The Dinas Powys Fairtrade Group, along with Fairtrade Cardiff, are asking the supermarkets to make the switch during November, when retailers typically negotiate supplier contracts for the year ahead.

Bananas are the UK’s favourite fruit – the UK public spends more than £700m eating five billion of them a year – yet instead of making a decent living, many banana farmers that supply the UK are struggling to get by. In Ecuador, one of the UK’s biggest suppliers, only one in four families working in the banana industry earns enough to take them above the poverty line.

The UK retail price of loose bananas has almost halved over the past 10 years, while the cost of producing them has doubled.

Banana farmers and workers are paying the price for the nation's cheap fruit, with many trapped in an unrelenting cycle of poverty.

But retailers who source their bananas as Fairtrade can assure their customers that despite retail price wars, farmers and workers producing the fruit continue to receive agreed, transparent Fairtrade prices and premiums.

Currently, one in three bananas sold in the UK is Fairtrade.

Asda and Tesco are the focus of the public campaign as the two biggest sellers of bananas in the UK that still stock some non-Fairtrade bananas. In fact, both currently source less than 10 per cent of their bananas on Fairtrade terms.

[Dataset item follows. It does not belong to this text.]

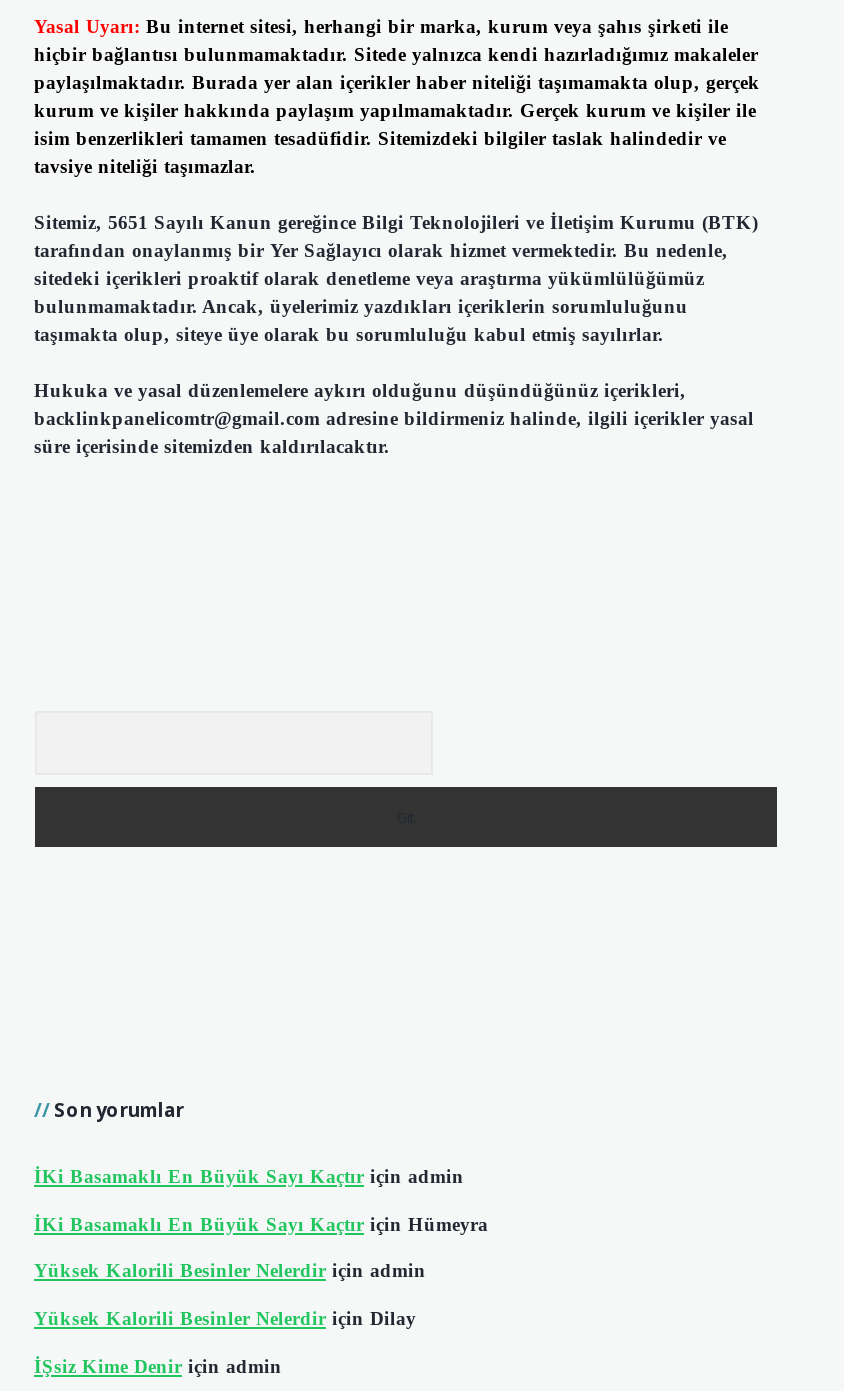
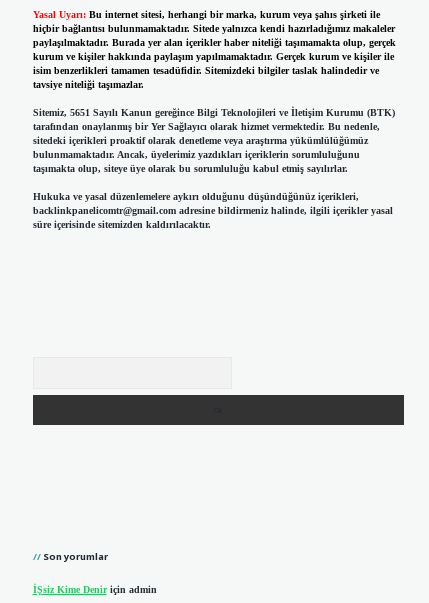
- İKi Basamaklı En Büyük Sayı Kaçtır için admin
- İKi Basamaklı En Büyük Sayı Kaçtır için Hümeyra
- Yüksek Kalorili Besinler Nelerdir için admin
- Yüksek Kalorili Besinler Nelerdir için Dilay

More than eight in ten shoppers (including 85 per cent of Asda shoppers and 84 per cent of Tesco shoppers) say they would pay more for their bananas if the farmers and workers who produced them benefit as a result. Shoppers say they trust independent third-party certification more than retailers' own claims, with Fairtrade being the label they trust most to ensure that farmers and workers get a fair deal.